Using the listing below, print the line containing "for This Is", the line containing "host of Price", and each line between them, exactly and nothing else. Pictures stay out of the print.

MATERIAL FOR THIS EXERCISE
<<<<

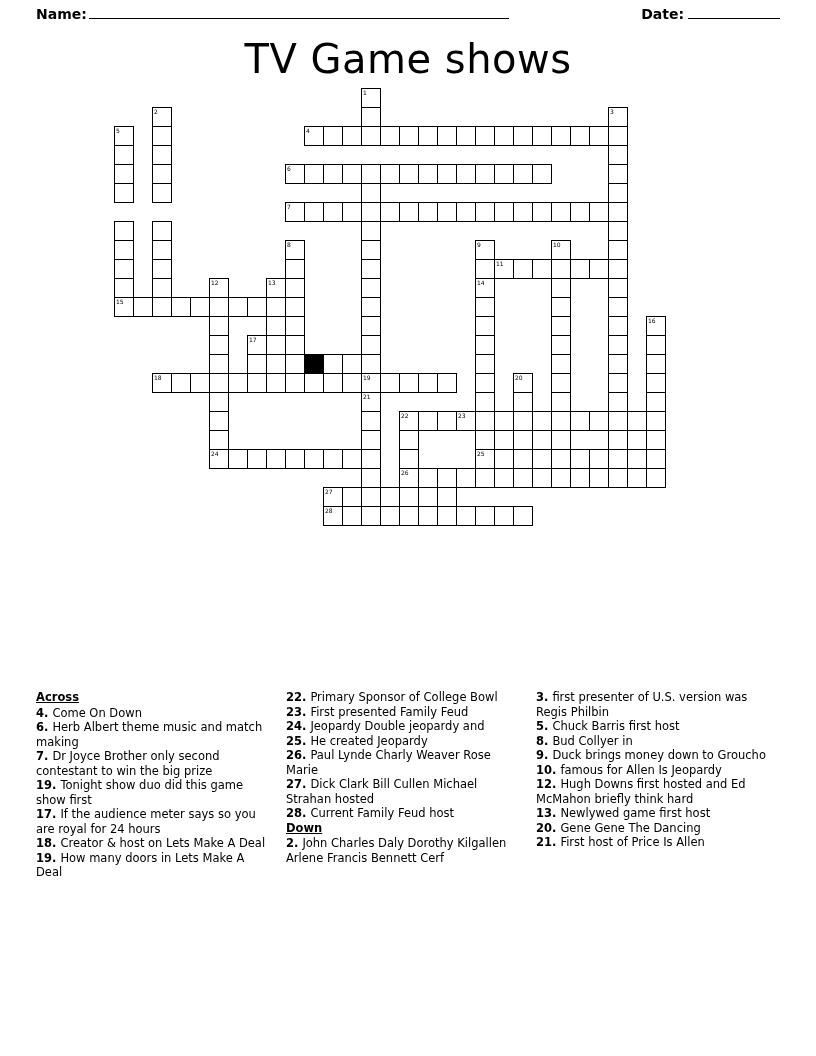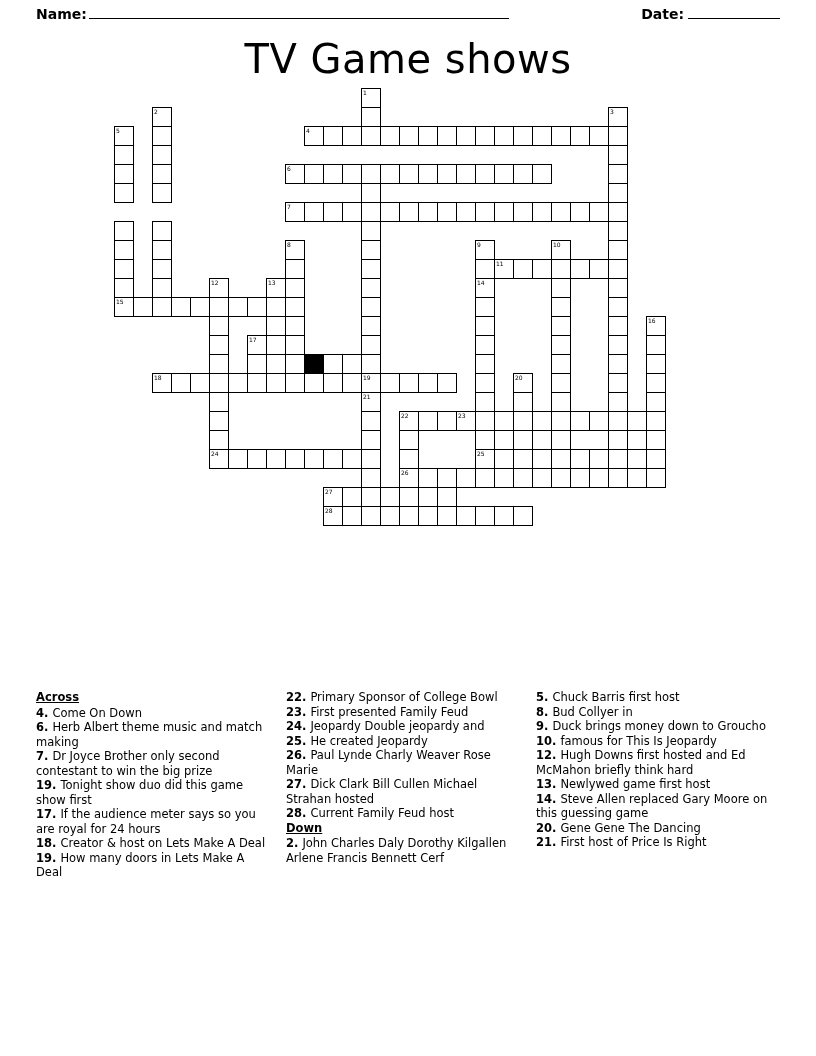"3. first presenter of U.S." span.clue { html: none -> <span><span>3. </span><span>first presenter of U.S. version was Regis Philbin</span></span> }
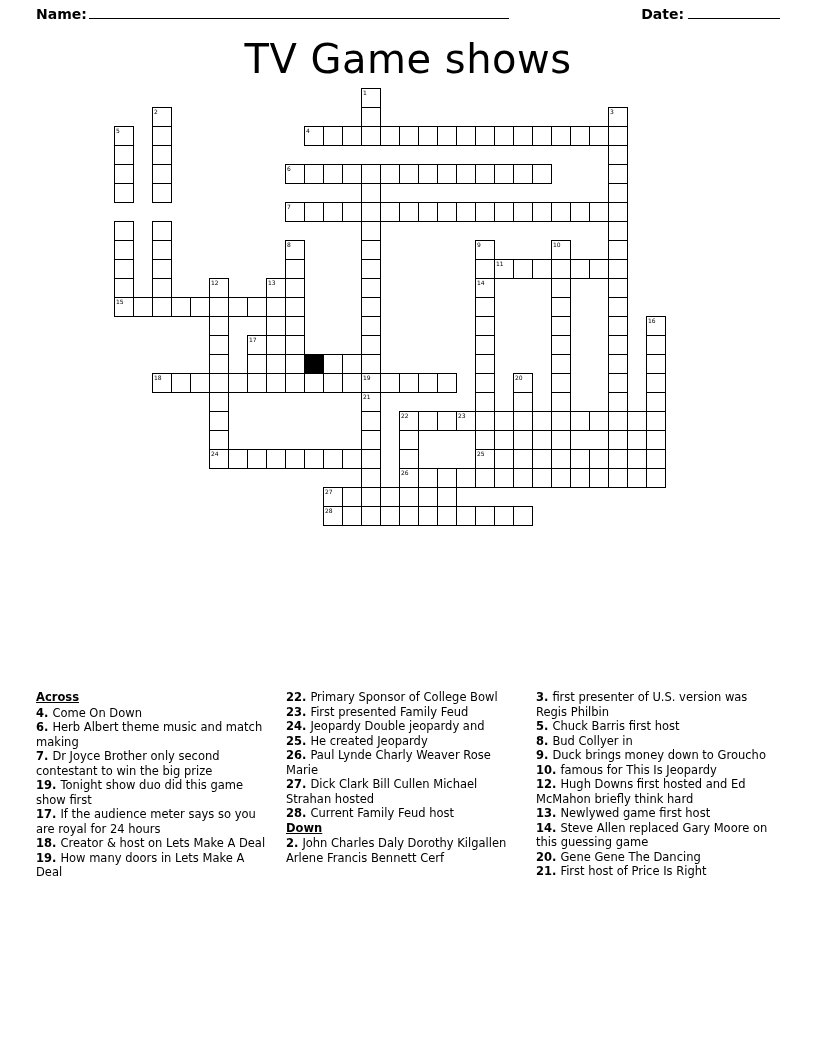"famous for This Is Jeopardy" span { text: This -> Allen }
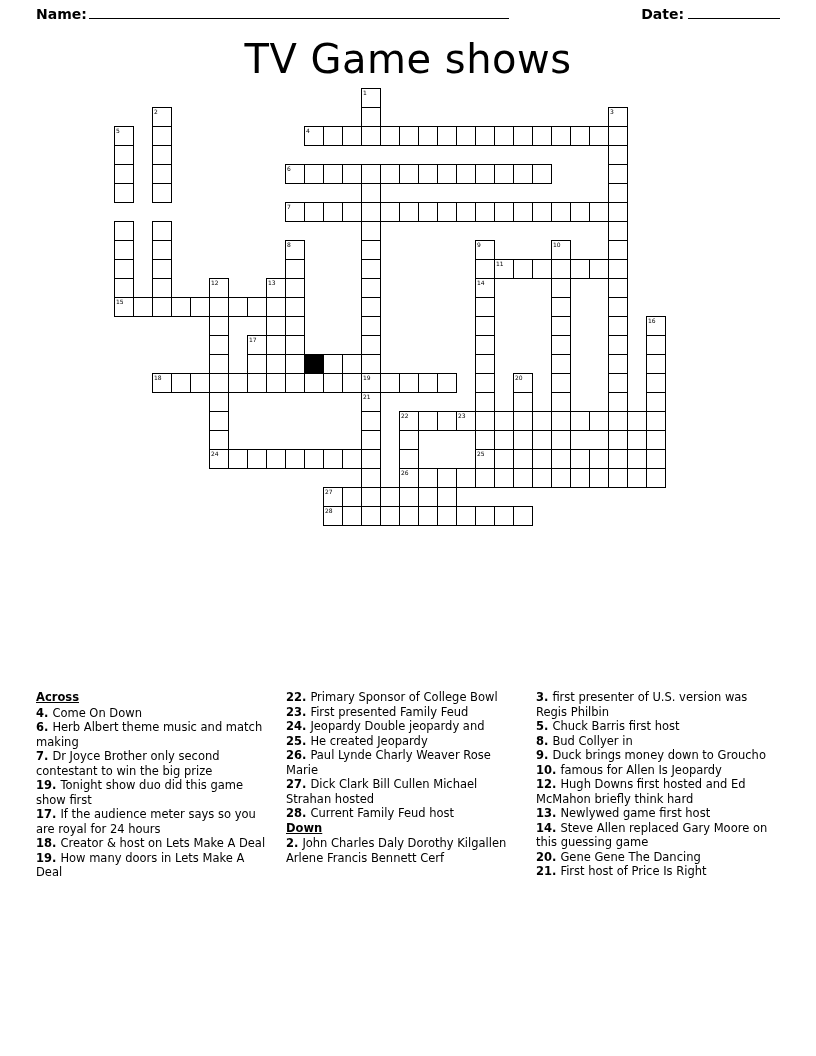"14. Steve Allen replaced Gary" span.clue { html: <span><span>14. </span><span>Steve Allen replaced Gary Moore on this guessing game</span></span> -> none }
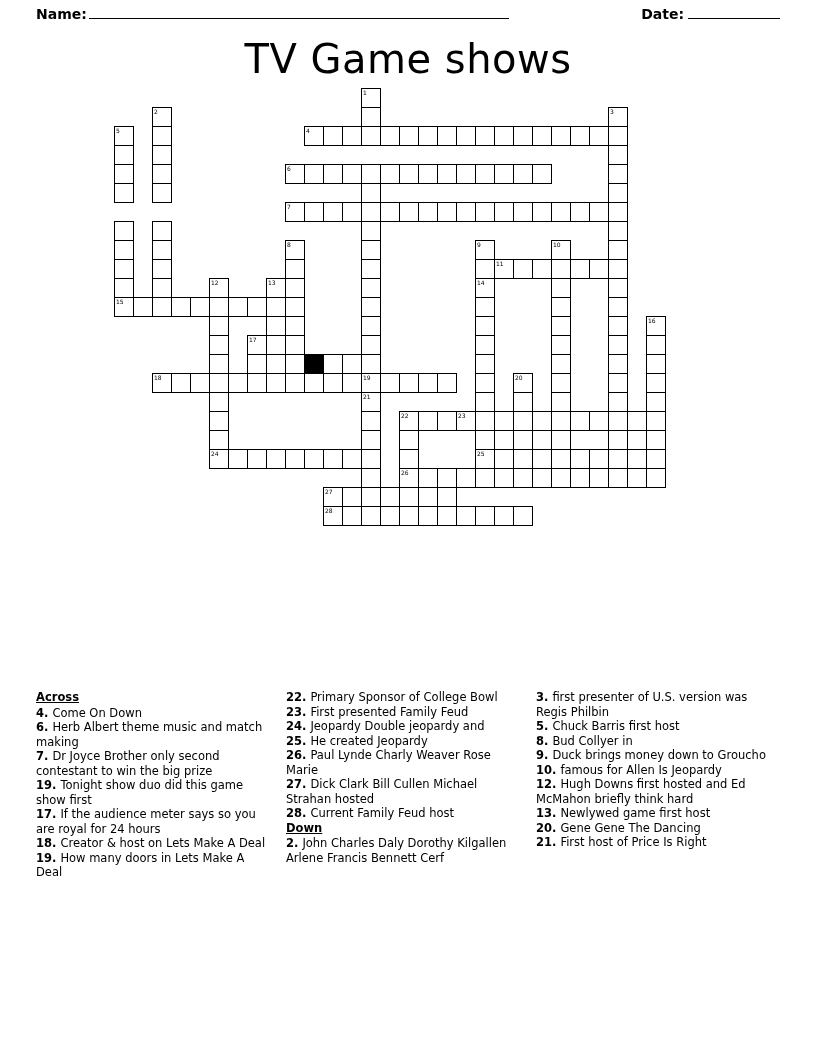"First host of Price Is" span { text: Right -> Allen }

>>>>
<<<<

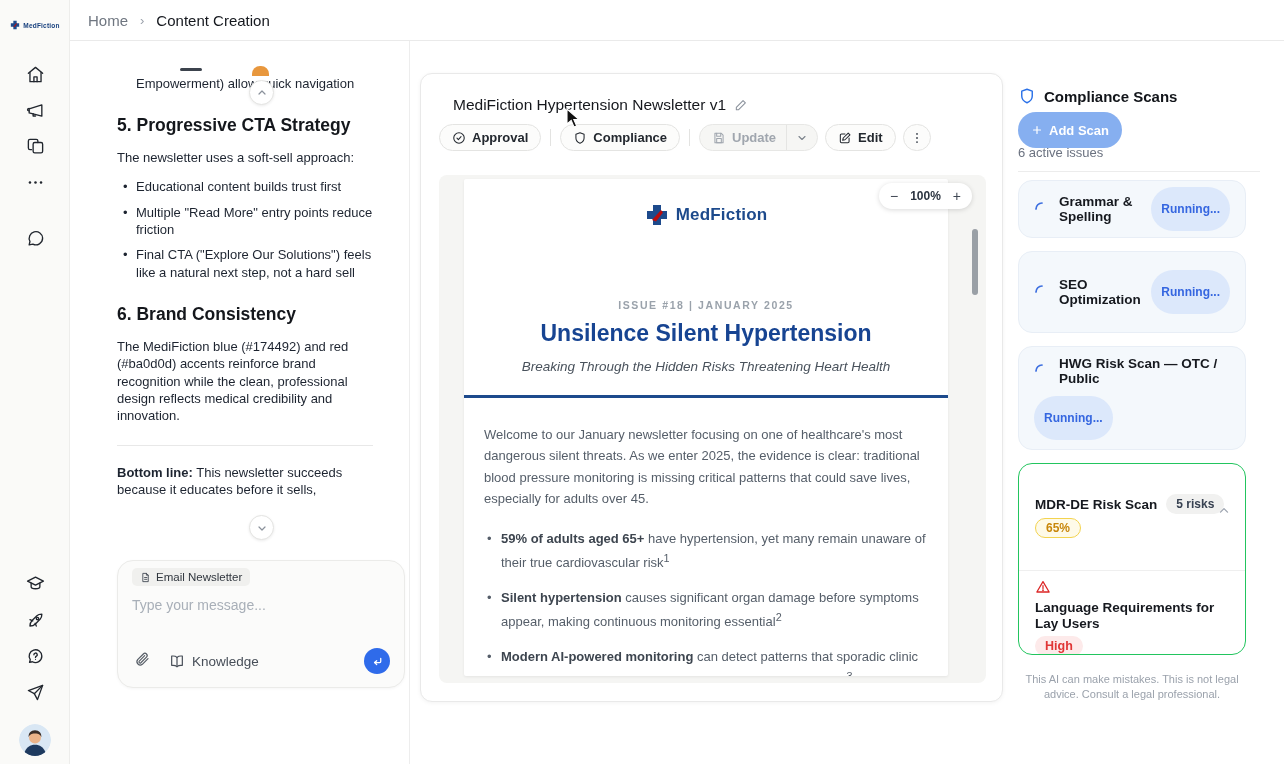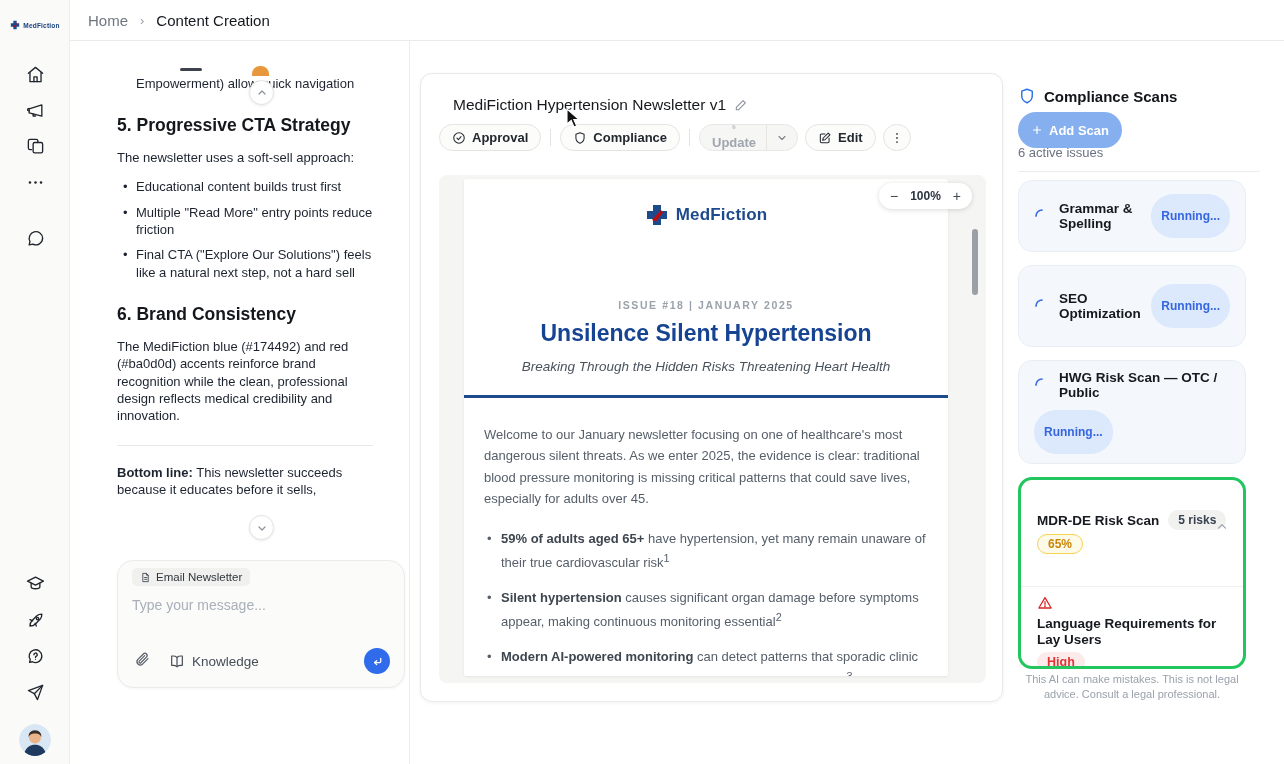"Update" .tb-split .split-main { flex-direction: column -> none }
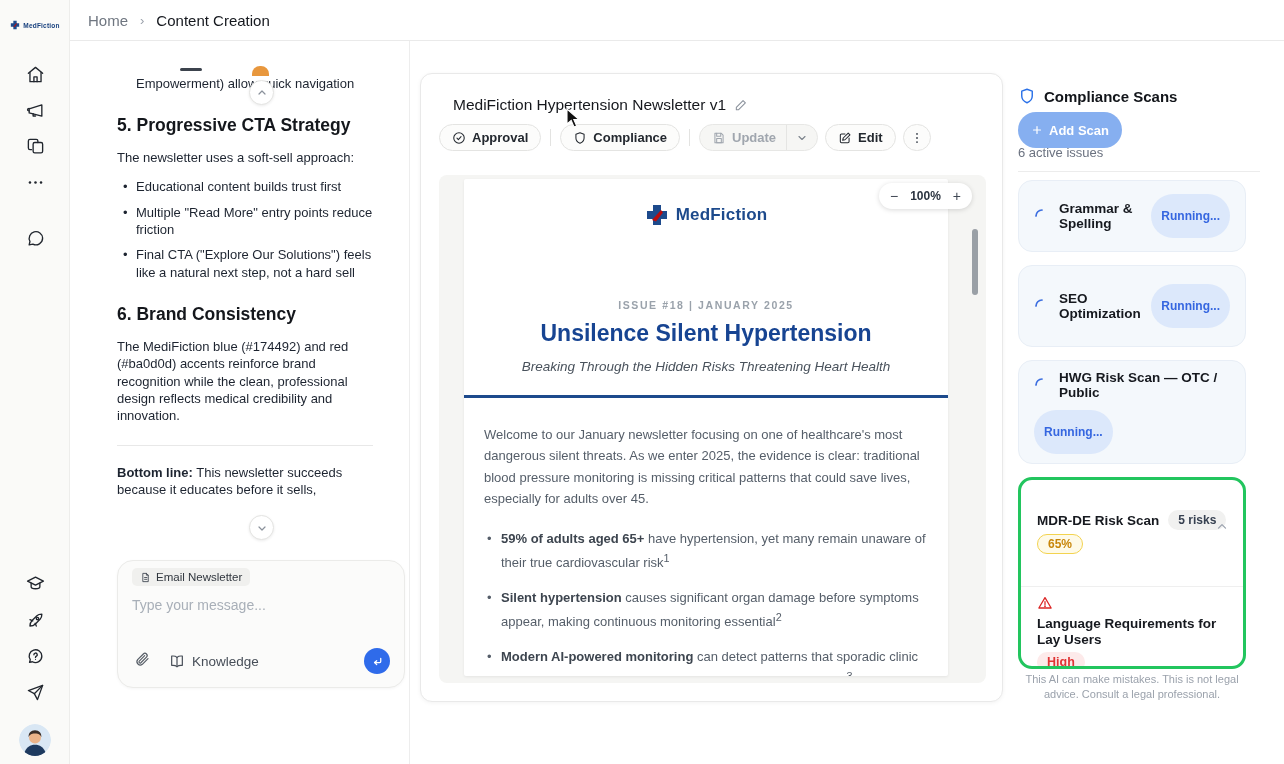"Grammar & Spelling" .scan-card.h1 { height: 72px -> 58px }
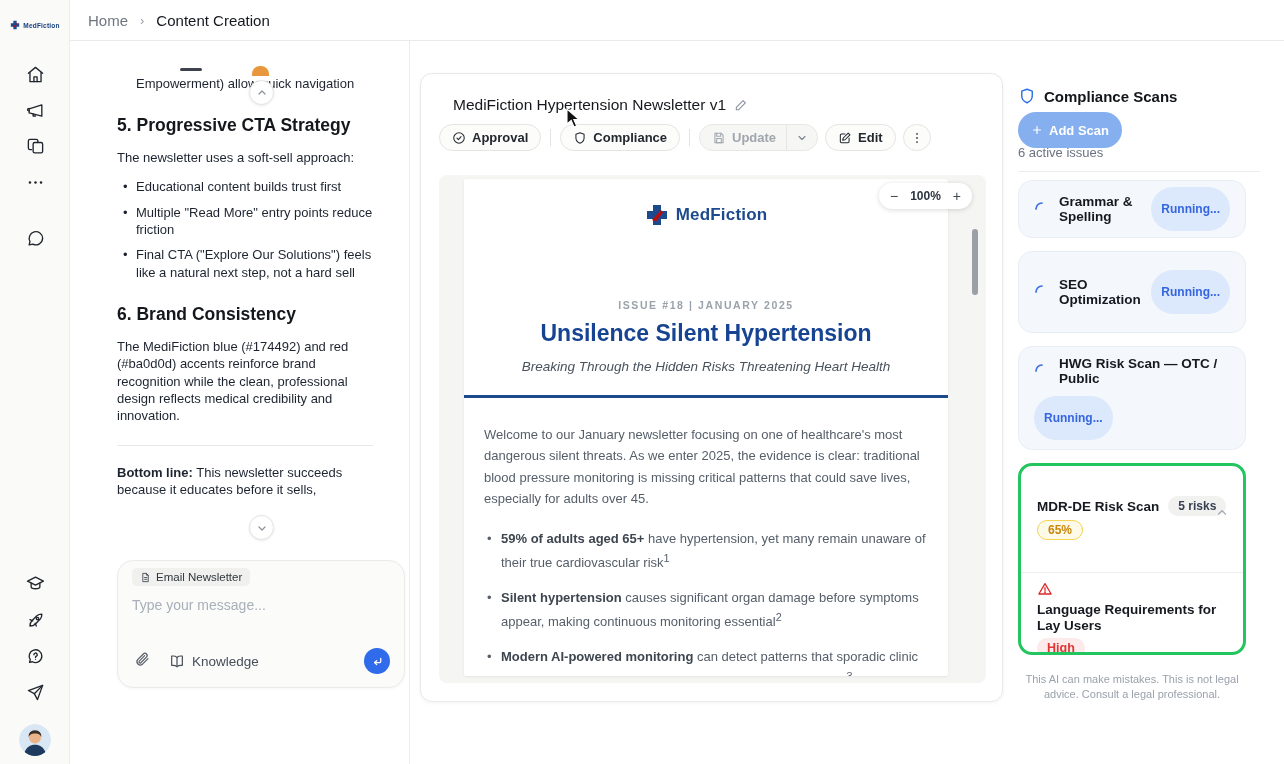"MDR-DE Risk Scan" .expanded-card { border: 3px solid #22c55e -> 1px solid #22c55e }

>>>>

RESULT
"famous for This Is Jeopardy" span { text: This -> Allen }
"14. Steve Allen replaced Gary" span.clue { html: <span><span>14. </span><span>Steve Allen replaced Gary Moore on this guessing game</span></span> -> none }
"First host of Price Is" span { text: Right -> Allen }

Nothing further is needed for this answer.